Under this plan, NeoMedia is authorized to grant to employees, directors, and
consultants up to 150,000,000 options to purchase shares of common stock. As
of
March 31, 2006, NeoMedia had issued approximately 152 million options under
the
2003 Stock Option Plan, of
which
approximately 24 million had been exercised, and 4 million had been
forfeited.
On
December 16, 2005, NeoMedia’s shareholders approved the 2005 Stock Option Plan.

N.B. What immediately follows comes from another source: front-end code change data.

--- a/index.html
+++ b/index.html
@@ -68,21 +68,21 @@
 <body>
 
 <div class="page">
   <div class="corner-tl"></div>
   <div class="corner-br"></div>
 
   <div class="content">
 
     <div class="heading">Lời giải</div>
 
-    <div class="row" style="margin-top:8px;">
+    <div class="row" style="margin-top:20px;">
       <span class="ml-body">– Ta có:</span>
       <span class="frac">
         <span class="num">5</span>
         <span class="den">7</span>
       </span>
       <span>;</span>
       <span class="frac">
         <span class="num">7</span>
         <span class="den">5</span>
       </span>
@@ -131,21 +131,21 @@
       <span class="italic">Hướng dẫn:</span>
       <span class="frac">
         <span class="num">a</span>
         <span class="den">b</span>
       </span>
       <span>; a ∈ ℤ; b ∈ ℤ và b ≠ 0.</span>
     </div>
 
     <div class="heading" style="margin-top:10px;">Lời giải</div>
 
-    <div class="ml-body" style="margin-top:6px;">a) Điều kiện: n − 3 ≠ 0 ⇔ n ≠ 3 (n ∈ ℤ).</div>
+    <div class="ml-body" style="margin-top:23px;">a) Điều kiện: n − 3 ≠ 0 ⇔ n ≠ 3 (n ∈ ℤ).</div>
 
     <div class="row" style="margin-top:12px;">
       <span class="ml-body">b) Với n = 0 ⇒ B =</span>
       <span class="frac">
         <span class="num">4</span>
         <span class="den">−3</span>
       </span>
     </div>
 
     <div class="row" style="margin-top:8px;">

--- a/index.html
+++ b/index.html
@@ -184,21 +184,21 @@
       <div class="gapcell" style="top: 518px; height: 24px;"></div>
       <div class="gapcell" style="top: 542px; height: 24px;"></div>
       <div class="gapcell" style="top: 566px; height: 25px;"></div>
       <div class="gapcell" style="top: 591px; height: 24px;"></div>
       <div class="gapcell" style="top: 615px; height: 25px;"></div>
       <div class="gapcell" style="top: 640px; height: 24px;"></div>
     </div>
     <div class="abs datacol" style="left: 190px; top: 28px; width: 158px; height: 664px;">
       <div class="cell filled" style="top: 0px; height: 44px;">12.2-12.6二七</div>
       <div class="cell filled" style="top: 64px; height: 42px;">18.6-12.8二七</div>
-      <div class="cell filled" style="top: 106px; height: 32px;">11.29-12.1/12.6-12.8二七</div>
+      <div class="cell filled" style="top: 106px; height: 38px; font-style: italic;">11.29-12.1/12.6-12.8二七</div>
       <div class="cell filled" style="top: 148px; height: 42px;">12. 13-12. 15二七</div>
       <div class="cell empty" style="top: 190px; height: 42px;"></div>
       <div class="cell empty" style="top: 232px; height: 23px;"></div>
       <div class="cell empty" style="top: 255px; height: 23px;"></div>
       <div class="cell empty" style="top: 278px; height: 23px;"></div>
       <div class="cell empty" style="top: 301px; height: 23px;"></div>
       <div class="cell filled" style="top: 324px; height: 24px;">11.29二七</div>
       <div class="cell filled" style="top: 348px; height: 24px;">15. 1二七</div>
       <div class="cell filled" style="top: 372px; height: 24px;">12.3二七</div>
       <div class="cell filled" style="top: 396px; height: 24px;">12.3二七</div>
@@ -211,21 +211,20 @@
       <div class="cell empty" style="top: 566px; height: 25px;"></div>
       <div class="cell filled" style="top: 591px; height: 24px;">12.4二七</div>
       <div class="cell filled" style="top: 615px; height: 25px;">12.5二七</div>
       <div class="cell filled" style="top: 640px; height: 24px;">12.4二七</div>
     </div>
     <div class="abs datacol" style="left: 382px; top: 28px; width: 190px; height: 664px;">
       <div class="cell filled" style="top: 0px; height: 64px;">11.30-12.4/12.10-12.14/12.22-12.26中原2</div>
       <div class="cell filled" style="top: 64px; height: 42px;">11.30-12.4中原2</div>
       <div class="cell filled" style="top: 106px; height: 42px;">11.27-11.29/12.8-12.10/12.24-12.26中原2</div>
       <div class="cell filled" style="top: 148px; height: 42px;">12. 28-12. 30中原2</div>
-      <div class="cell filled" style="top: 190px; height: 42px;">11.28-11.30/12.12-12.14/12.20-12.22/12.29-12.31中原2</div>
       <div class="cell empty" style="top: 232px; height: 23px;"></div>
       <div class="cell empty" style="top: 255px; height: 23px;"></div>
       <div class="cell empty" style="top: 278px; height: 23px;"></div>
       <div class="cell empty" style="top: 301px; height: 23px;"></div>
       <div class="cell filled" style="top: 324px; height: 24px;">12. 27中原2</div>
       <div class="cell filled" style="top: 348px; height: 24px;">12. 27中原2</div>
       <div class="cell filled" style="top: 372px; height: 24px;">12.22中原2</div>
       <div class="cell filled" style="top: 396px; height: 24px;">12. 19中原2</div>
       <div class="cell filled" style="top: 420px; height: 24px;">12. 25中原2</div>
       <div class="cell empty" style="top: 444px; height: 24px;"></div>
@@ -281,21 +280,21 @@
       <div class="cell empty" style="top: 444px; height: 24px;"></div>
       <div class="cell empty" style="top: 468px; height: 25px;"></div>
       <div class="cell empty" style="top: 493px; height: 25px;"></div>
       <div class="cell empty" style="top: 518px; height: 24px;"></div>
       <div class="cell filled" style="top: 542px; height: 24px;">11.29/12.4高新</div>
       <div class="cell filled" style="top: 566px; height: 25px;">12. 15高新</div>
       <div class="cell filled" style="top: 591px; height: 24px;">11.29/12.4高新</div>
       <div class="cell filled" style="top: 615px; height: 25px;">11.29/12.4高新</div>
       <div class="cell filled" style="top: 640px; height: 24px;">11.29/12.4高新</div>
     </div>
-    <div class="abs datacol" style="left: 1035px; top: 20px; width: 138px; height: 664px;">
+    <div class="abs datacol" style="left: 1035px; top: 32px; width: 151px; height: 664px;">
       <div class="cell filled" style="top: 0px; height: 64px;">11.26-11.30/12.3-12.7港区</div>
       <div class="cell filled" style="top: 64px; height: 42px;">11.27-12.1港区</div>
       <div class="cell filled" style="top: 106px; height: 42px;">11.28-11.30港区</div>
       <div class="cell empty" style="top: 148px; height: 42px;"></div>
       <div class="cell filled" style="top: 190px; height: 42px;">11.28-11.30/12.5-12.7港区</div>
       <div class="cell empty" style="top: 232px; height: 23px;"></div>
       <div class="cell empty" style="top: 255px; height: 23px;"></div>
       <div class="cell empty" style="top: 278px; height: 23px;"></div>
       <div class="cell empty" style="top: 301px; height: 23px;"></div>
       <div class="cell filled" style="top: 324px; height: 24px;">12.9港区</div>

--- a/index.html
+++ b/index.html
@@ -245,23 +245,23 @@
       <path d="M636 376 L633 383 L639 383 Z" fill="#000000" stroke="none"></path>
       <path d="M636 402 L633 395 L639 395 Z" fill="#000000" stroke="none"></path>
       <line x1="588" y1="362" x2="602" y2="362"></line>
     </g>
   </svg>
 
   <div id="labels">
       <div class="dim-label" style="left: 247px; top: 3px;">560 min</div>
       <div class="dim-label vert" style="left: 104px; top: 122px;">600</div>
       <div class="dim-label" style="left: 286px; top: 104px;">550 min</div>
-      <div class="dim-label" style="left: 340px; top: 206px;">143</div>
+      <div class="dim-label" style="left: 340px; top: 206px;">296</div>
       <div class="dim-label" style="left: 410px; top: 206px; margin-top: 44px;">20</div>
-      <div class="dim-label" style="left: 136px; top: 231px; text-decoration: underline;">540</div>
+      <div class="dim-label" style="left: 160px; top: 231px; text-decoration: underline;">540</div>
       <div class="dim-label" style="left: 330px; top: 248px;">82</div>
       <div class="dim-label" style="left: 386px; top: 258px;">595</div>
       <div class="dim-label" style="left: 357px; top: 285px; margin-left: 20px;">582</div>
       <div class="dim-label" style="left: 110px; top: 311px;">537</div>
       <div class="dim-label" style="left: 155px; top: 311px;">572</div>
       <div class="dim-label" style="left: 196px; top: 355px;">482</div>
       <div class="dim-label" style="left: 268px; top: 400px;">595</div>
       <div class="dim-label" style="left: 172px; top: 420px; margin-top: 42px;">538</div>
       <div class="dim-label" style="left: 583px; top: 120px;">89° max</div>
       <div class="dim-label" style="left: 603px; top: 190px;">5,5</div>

Under this plan, NeoMedia is authorized to grant to employees, directors, and
consultants up to 60,000,000 options to purchase shares of common stock. As
of
March 31, 2006, NeoMedia not had issued any options under the 2005 Stock Option
Plan.
Anti-Takeover
Effects Of Provisions Of The Certificate Of Incorporation
On
December 10, 1999, the Board of Directors adopted a stockholders rights plan
and
declared a non-taxable dividend of one right on each outstanding share of the
Company’s common stock to stockholders of record on December 10, 1999 and each
share of common stock issued prior to the rights plan trigger date. The
stockholder rights plan was adopted as an anti-takeover measure, commonly
referred to as a “poison pill.” The stockholder rights plan was designed to
enable all stockholders to receive fair and equal treatment in any proposed
takeover of the corporation and to guard against partial or two-tiered tender
offers, open market accumulations and other hostile takeover tactics to gain
control of NeoMedia. The stockholders rights plan, which is similar to plans
adopted by many leading public companies, was not adopted in response to any
effort to acquire control of NeoMedia at the time of adoption. Certain of the
Company’s directors, officers and principal stockholders, Charles W. Fritz,
William E. Fritz and The Fritz Family Limited Partnership and their holdings
were exempted from the triggering provisions of the Company’s “poison pill”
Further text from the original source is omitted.